Komisioner Jenderal UNRWA, Philippe Lazzarini, menyatakan bahwa kelaparan kini menjadi pembunuh terbaru di Jalur Gaza. Ia menyebut hal ini terjadi akibat Israel yang terus menghambat upaya penyaluran bantuan kemanusiaan oleh PBB dan mitra-mitranya.
Dalam unggahan di platform X (Twitter) pada Selasa (5/8), Lazzarini mengatakan bahwa selama lima bulan terakhir, Israel terus berupaya menggantikan sistem distribusi bantuan terkoordinasi milik PBB dengan empat titik distribusi militer yang mereka kelola sendiri. Akibatnya, kelaparan meluas dan mulai merenggut nyawa warga Gaza.

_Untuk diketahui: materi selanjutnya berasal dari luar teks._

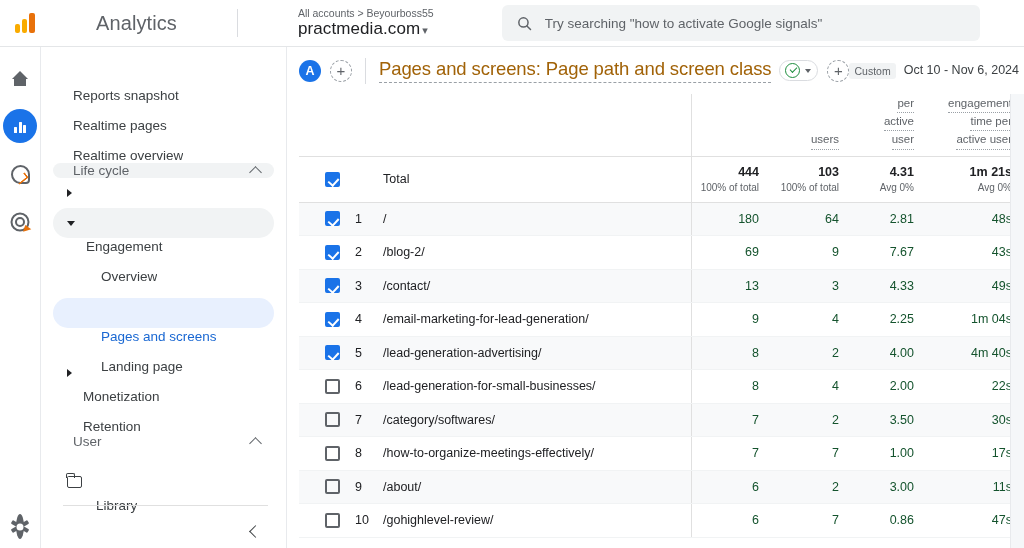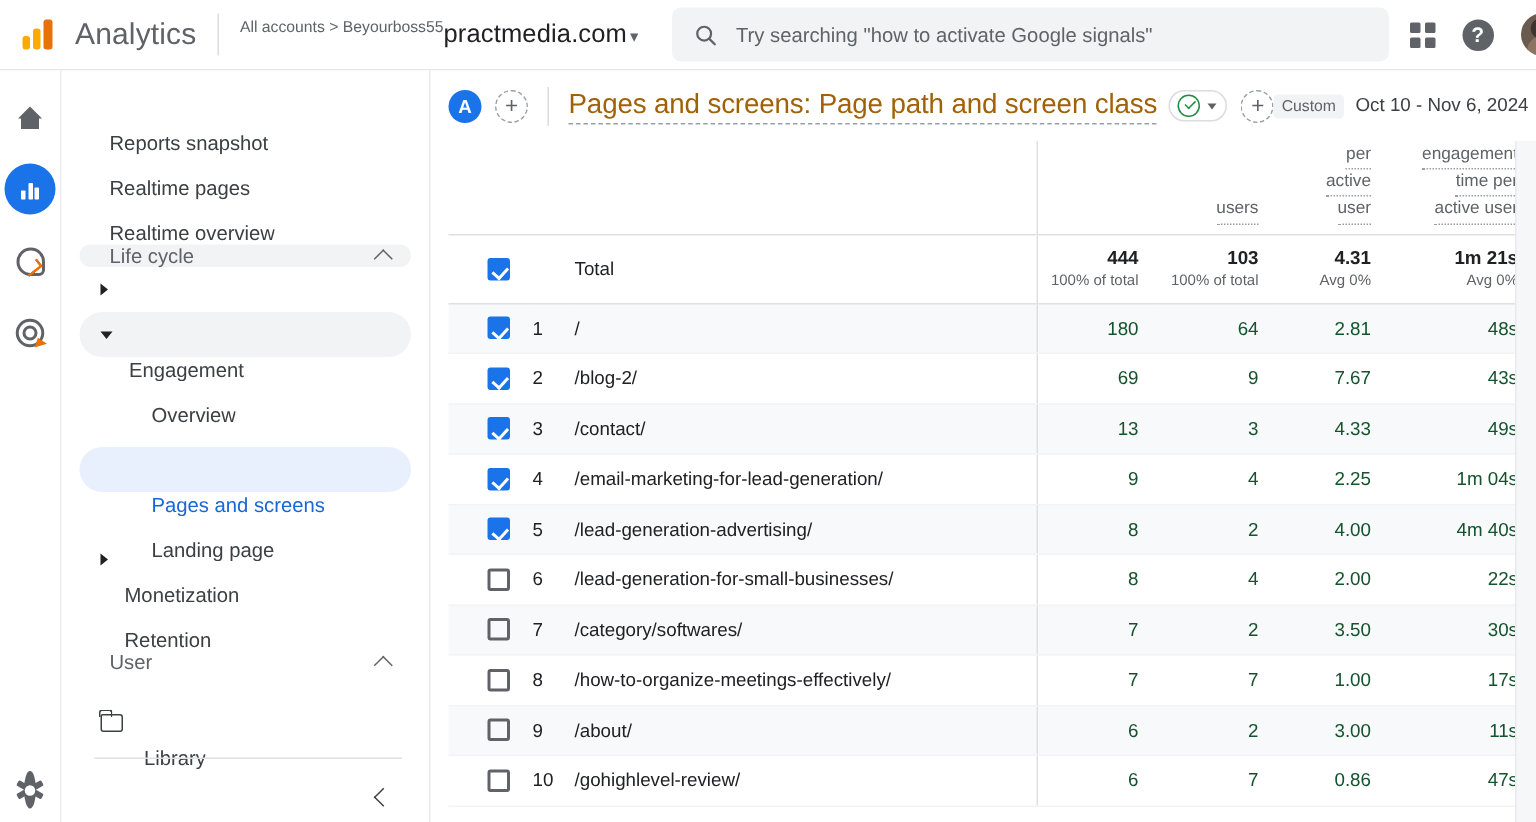--- a/index.html
+++ b/index.html
@@ -19,6 +19,7 @@
     background: #fff;
     border-bottom: 1px solid #e4e6e8;
     padding: 0 10px 0 14px;
+    gap: 46px;
   }
   .ga-logo { width: 26px; height: 26px; position: relative; margin-right: 10px; flex: none; }
   .ga-logo i { position: absolute; bottom: 3px; border-radius: 2px; display: block; }

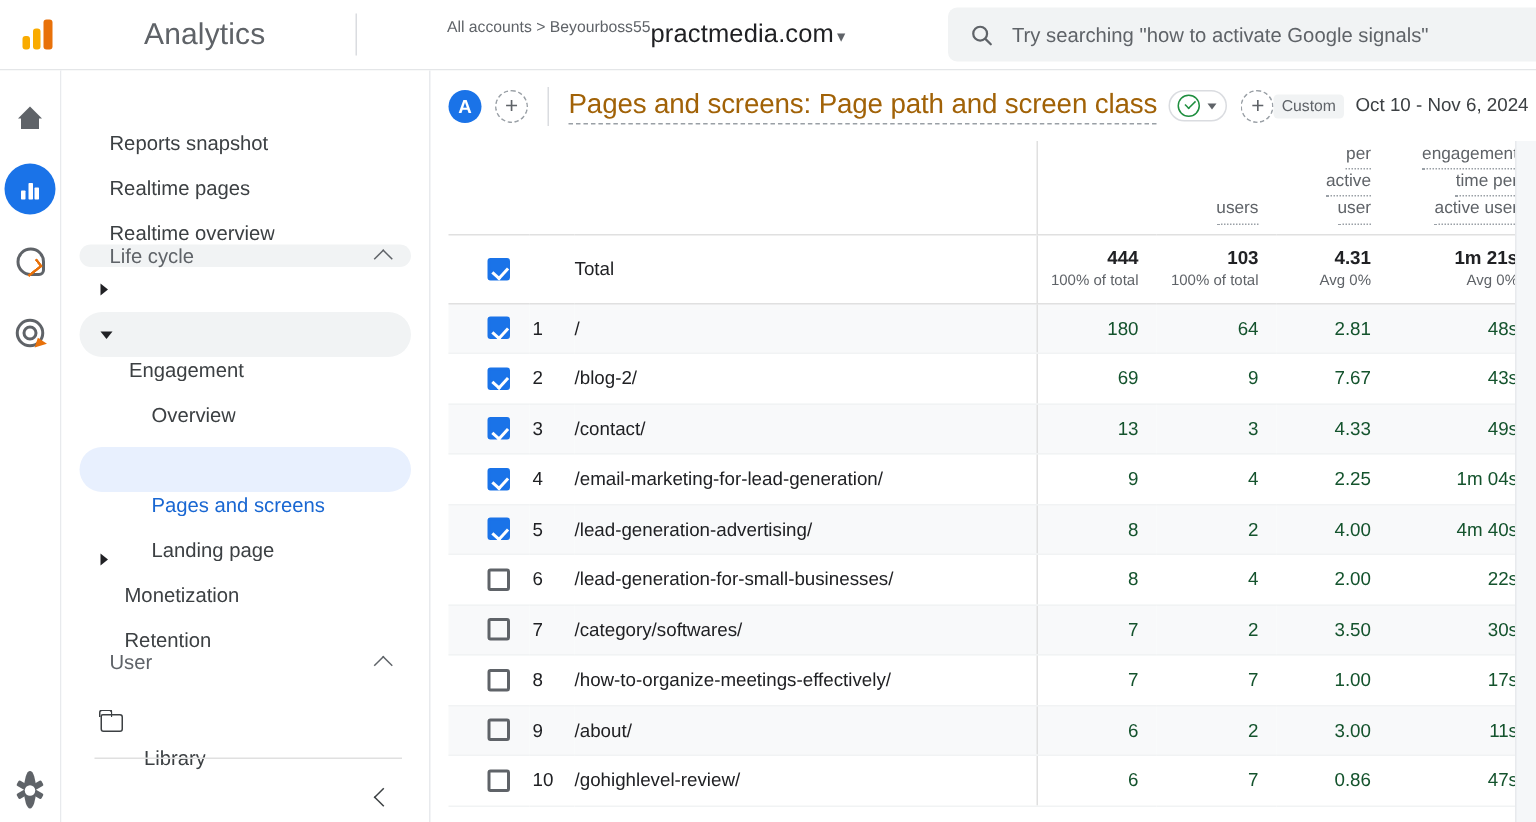--- a/index.html
+++ b/index.html
@@ -28,7 +28,7 @@
   .ga-logo i:nth-child(3) { left: 15px; width: 6px; height: 20px; background: #e8710a; }
   .brand-name { font-size: 20px; color: #5f6368; letter-spacing: .1px; white-space: nowrap; }
   .vdiv { width: 1px; height: 28px; background: #dadce0; margin: 0 14px; flex: none; }
-  .acct { display: flex; flex-direction: row; justify-content: flex-end; line-height: 1.12; }
+  .acct { display: flex; flex-direction: column; justify-content: flex-end; line-height: 1.12; }
   .acct-breadcrumb { font-size: 10.5px; color: #5f6368; white-space: nowrap; }
   .acct-prop { font-size: 17px; color: #202124; white-space: nowrap; letter-spacing: .1px; }
   .acct-prop .caret { font-size: 11px; color: #5f6368; margin-left: 2px; }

Sebelum kelaparan merebak, pusat-pusat distribusi berbasis komunitas yang didukung para mitra kemanusiaan mampu menjangkau hampir dua juta orang di seluruh Gaza. Kini, sistem itu lumpuh.
Lazzarini menegaskan, “Sudah saatnya bantuan diberikan secara aman, tanpa hambatan, dan dengan menjunjung martabat kemanusiaan.” Ia menyerukan agar PBB dan para mitranya diberi akses penuh untuk menjalankan tugas kemanusiaan mereka di wilayah yang dilanda krisis ini.